§ Aim of the task
Report each line of the records where "style" occurs.
• • •
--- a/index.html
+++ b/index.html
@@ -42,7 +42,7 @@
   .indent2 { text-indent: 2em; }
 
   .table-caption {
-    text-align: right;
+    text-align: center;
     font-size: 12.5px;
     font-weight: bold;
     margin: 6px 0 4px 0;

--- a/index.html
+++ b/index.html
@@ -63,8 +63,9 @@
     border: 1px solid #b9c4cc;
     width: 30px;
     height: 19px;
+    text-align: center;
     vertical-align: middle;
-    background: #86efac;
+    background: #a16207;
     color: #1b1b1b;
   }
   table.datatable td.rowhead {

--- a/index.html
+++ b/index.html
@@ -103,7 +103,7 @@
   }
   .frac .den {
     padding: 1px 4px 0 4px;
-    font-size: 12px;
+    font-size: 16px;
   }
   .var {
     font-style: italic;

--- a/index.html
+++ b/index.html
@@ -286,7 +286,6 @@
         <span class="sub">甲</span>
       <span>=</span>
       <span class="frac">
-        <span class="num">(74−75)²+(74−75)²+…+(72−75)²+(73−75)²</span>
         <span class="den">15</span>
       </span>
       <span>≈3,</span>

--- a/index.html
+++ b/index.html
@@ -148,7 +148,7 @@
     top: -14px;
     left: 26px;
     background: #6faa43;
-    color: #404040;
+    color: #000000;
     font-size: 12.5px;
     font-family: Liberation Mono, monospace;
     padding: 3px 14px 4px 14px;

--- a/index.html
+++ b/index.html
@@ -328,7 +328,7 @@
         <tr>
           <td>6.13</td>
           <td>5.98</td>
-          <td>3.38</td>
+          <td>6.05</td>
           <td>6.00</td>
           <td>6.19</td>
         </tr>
• • •
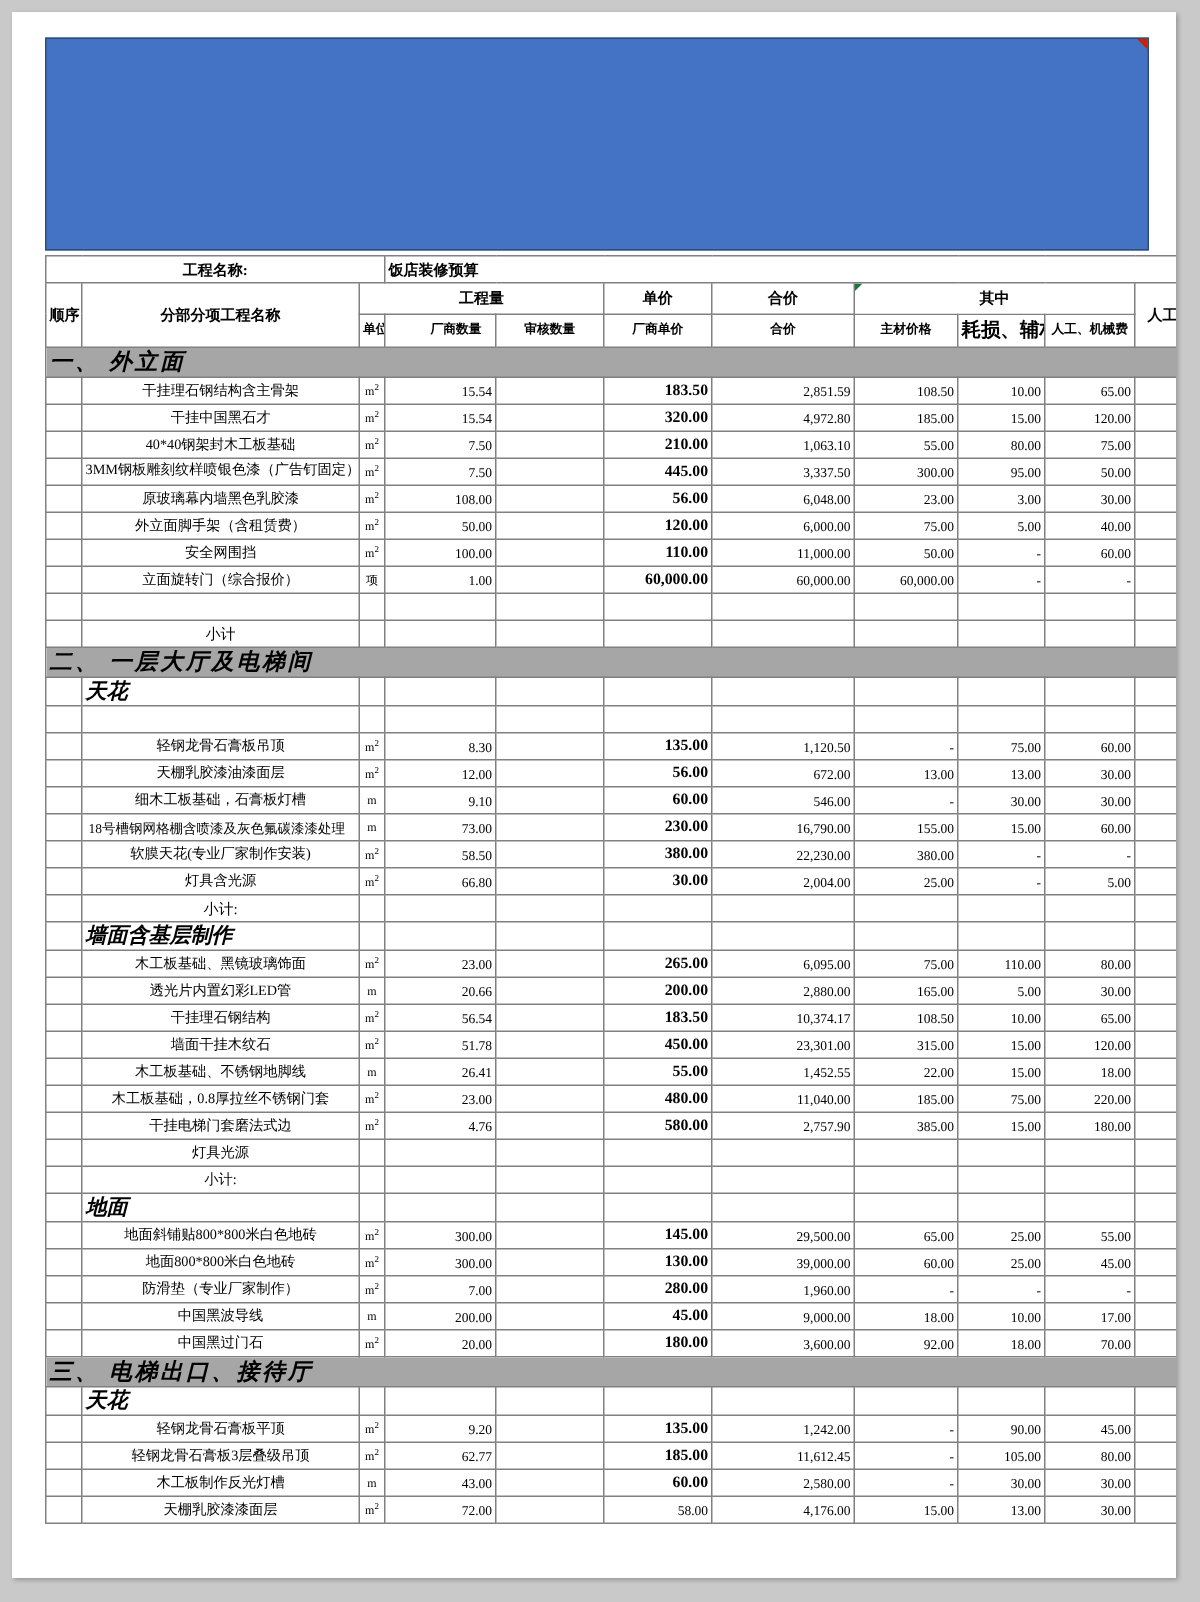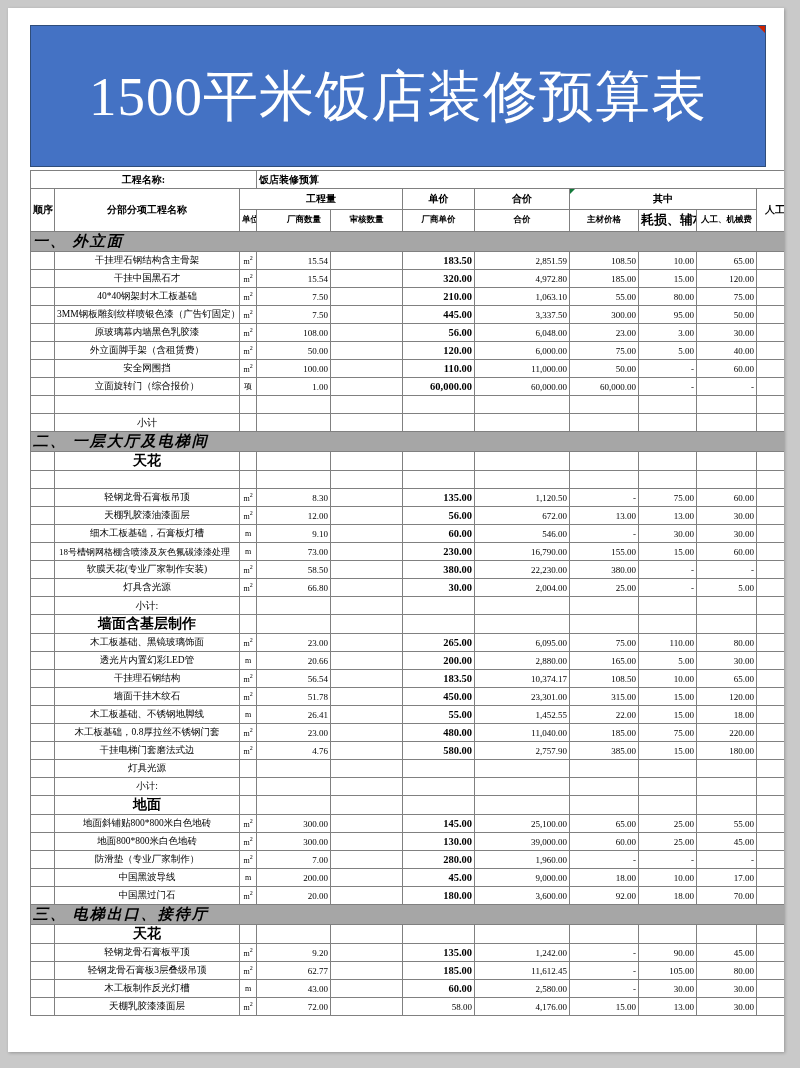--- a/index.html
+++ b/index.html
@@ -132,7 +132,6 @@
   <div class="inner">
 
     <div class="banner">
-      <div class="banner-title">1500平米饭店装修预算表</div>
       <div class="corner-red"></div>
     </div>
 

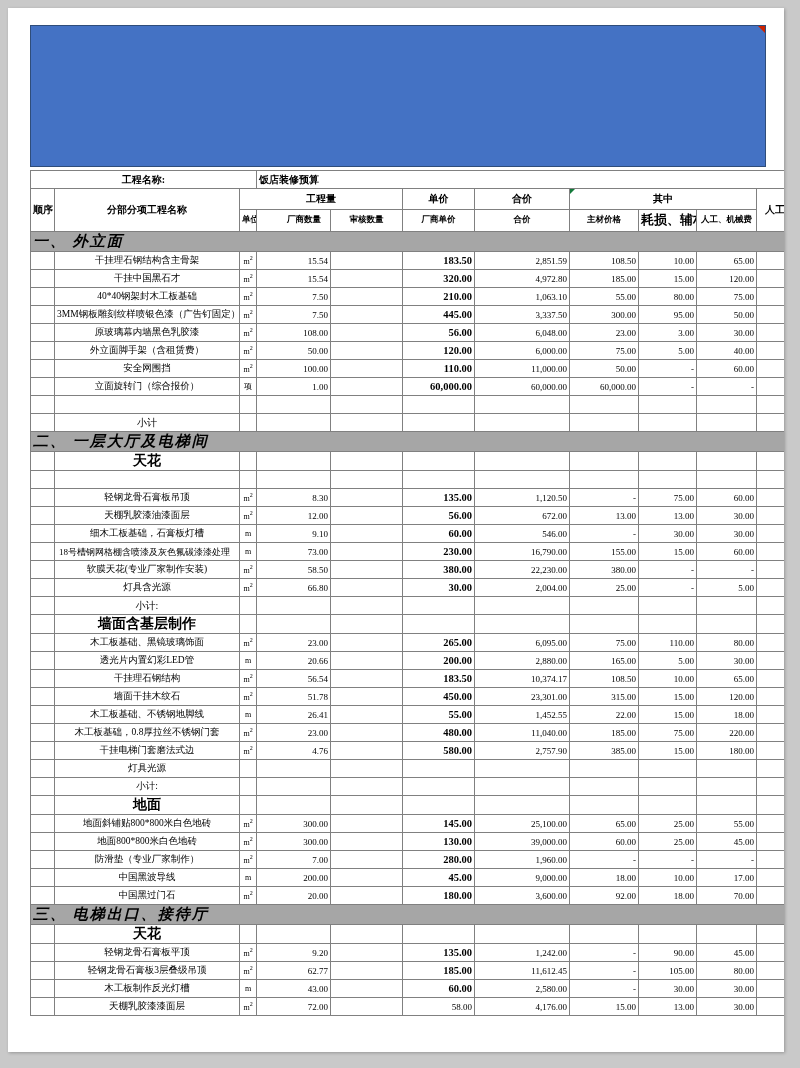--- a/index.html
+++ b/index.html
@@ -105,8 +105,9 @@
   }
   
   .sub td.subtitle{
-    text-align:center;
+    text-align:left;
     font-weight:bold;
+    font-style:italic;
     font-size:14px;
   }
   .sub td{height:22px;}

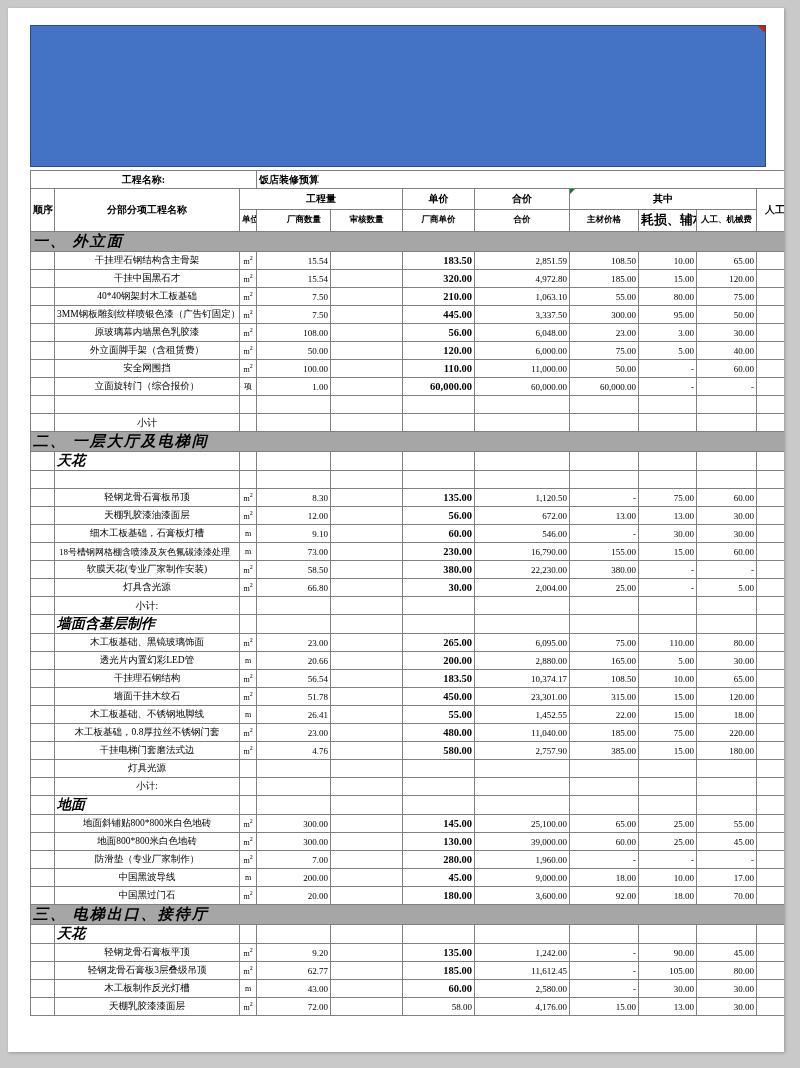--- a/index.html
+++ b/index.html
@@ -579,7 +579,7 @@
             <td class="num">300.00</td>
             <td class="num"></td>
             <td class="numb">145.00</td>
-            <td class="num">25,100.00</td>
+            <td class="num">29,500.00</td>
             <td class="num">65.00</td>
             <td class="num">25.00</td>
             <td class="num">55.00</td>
• • •
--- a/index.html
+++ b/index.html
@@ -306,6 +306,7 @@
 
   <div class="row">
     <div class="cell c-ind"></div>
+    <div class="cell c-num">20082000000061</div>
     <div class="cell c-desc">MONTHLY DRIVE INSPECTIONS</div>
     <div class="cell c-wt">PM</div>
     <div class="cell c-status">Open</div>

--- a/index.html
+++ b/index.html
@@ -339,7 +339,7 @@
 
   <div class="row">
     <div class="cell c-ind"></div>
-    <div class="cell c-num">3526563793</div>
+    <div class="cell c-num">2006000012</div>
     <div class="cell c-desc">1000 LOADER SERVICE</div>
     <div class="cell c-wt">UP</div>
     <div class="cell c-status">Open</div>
• • •
§ Output of the task
     font-style: italic;
+    font-style:italic;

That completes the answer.